• _Activity_
Beginning with the line that contains "2023-05: 85 -> 71", copy each subsequent line of the data below through the last one, including both ends but not the pictures.

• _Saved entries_
Segment Open

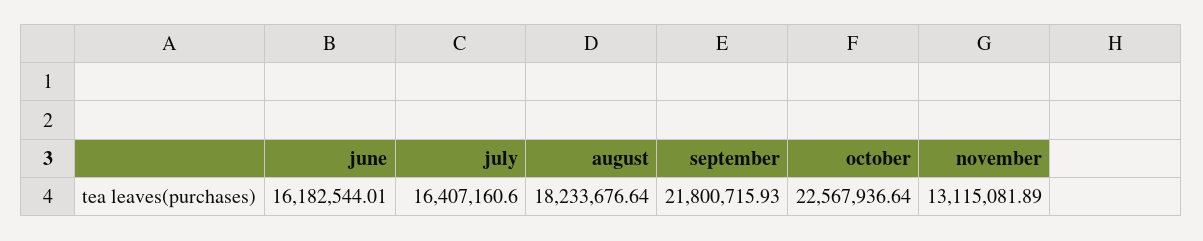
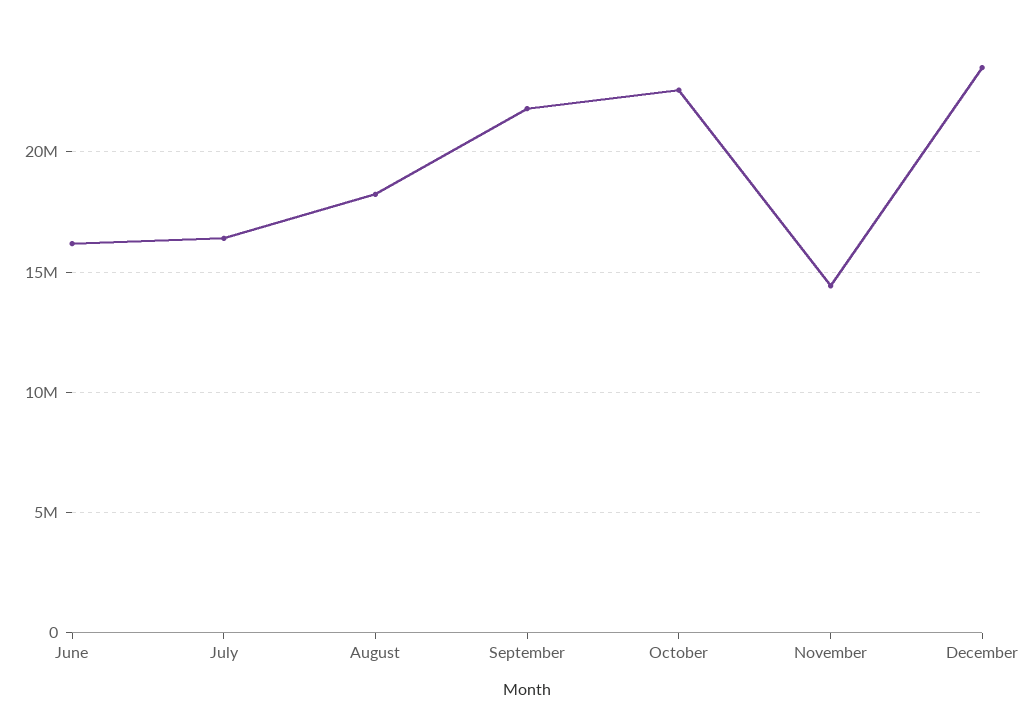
november: 13115081.89 -> 14500000
December: none -> 23500000

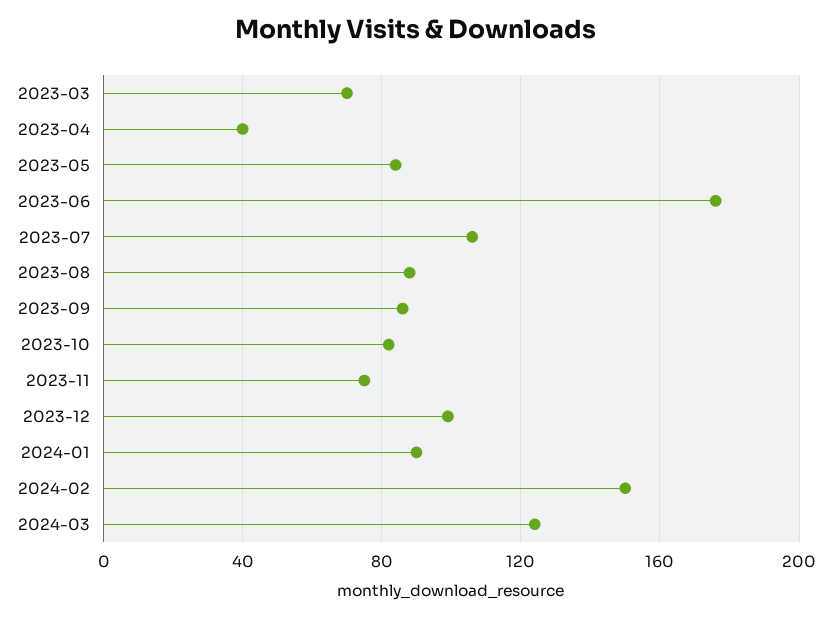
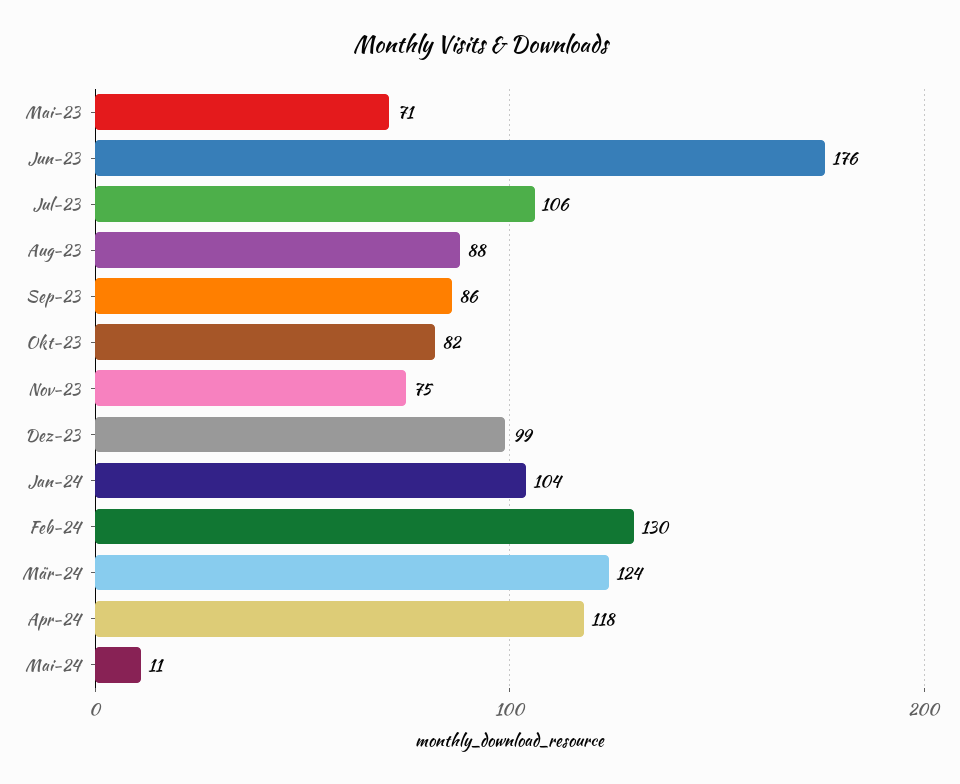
2023-03: 70 -> none
2023-04: 40 -> none
2023-05: 85 -> 71
2024-01: 90 -> 104
2024-02: 150 -> 130
Apr-24: none -> 118
Mai-24: none -> 11

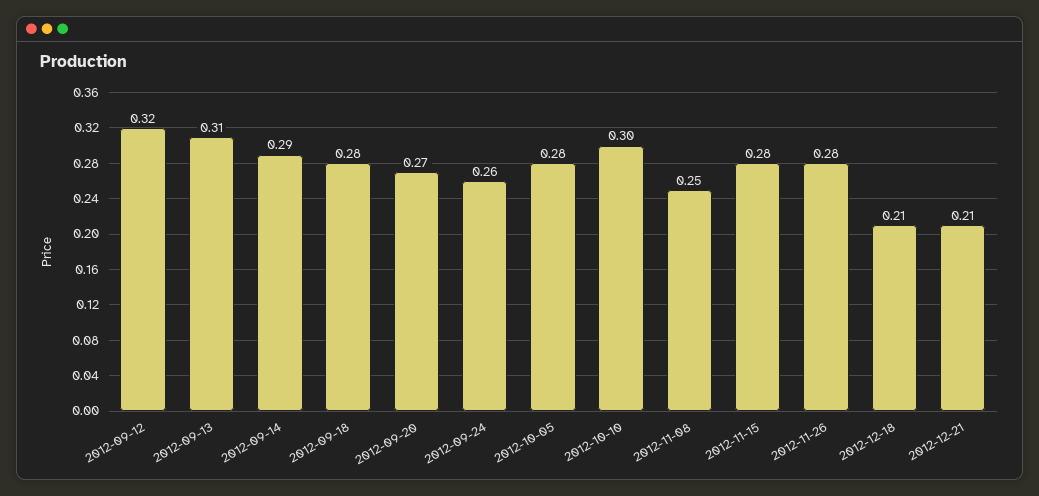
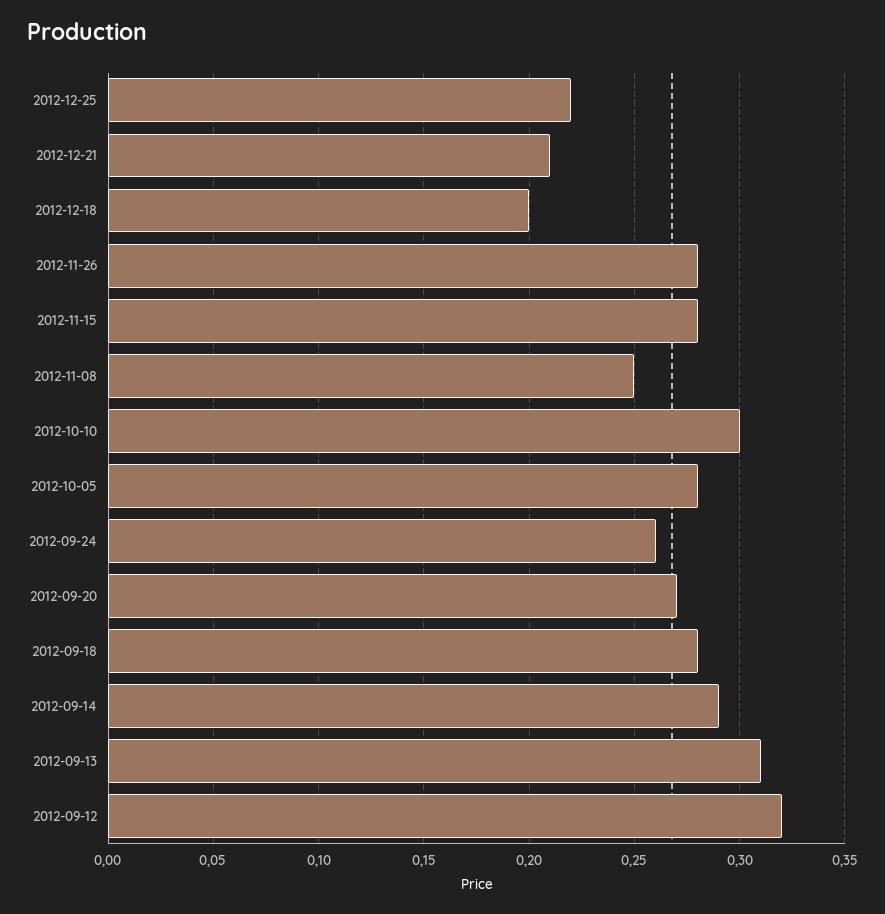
2012-12-18: 0.21 -> 0.2
2012-12-25: none -> 0.22

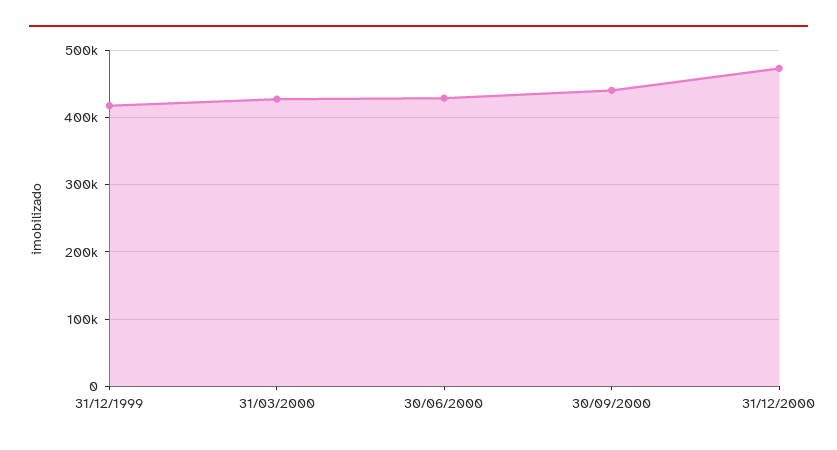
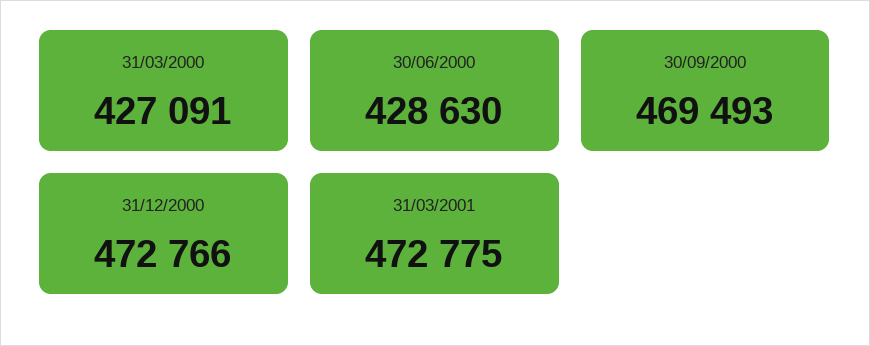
31/12/1999: 420000 -> none
30/09/2000: 440000 -> 469493
31/03/2001: none -> 472775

Segment Closed

• _Solution to the problem_
2023-05: 85 -> 71
2024-01: 90 -> 104
2024-02: 150 -> 130
Apr-24: none -> 118
Mai-24: none -> 11

2012-12-18: 0.21 -> 0.2
2012-12-25: none -> 0.22

31/12/1999: 420000 -> none
30/09/2000: 440000 -> 469493
31/03/2001: none -> 472775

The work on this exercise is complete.